[Stored dataset items]
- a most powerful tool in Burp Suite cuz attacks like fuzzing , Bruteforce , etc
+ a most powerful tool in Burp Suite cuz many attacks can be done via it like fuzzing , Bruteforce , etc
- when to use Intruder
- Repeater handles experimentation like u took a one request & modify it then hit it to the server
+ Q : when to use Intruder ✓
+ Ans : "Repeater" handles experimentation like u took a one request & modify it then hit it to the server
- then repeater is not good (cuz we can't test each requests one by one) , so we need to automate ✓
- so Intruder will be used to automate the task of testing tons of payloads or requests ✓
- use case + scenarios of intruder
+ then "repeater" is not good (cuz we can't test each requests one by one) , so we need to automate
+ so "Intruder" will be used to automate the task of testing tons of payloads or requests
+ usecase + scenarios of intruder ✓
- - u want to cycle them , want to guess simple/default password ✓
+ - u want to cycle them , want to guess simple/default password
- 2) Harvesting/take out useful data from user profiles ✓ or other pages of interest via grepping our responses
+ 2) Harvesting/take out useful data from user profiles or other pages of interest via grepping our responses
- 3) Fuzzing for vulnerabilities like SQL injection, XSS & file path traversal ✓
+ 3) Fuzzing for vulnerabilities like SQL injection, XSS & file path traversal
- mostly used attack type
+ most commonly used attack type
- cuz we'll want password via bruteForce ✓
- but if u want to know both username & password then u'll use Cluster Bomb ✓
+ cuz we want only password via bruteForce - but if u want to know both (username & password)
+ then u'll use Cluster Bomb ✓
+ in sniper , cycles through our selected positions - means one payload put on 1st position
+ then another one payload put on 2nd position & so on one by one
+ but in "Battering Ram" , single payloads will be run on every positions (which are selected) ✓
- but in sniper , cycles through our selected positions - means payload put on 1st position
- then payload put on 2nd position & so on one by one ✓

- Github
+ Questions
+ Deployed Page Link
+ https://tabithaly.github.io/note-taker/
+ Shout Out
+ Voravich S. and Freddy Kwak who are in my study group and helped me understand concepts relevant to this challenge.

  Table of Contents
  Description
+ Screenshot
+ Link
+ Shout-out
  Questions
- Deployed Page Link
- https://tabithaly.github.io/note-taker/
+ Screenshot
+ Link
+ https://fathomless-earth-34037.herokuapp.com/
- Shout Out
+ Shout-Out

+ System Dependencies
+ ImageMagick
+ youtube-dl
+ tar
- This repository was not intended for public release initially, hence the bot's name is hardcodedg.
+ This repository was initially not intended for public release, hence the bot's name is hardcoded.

### What is required
Repeat exactly the lines of the data from the first one through the line with "commonly used attack type", both of them included.

### Exercise output
- a most powerful tool in Burp Suite cuz attacks like fuzzing , Bruteforce , etc
+ a most powerful tool in Burp Suite cuz many attacks can be done via it like fuzzing , Bruteforce , etc
- when to use Intruder
- Repeater handles experimentation like u took a one request & modify it then hit it to the server
+ Q : when to use Intruder ✓
+ Ans : "Repeater" handles experimentation like u took a one request & modify it then hit it to the server
- then repeater is not good (cuz we can't test each requests one by one) , so we need to automate ✓
- so Intruder will be used to automate the task of testing tons of payloads or requests ✓
- use case + scenarios of intruder
+ then "repeater" is not good (cuz we can't test each requests one by one) , so we need to automate
+ so "Intruder" will be used to automate the task of testing tons of payloads or requests
+ usecase + scenarios of intruder ✓
- - u want to cycle them , want to guess simple/default password ✓
+ - u want to cycle them , want to guess simple/default password
- 2) Harvesting/take out useful data from user profiles ✓ or other pages of interest via grepping our responses
+ 2) Harvesting/take out useful data from user profiles or other pages of interest via grepping our responses
- 3) Fuzzing for vulnerabilities like SQL injection, XSS & file path traversal ✓
+ 3) Fuzzing for vulnerabilities like SQL injection, XSS & file path traversal
- mostly used attack type
+ most commonly used attack type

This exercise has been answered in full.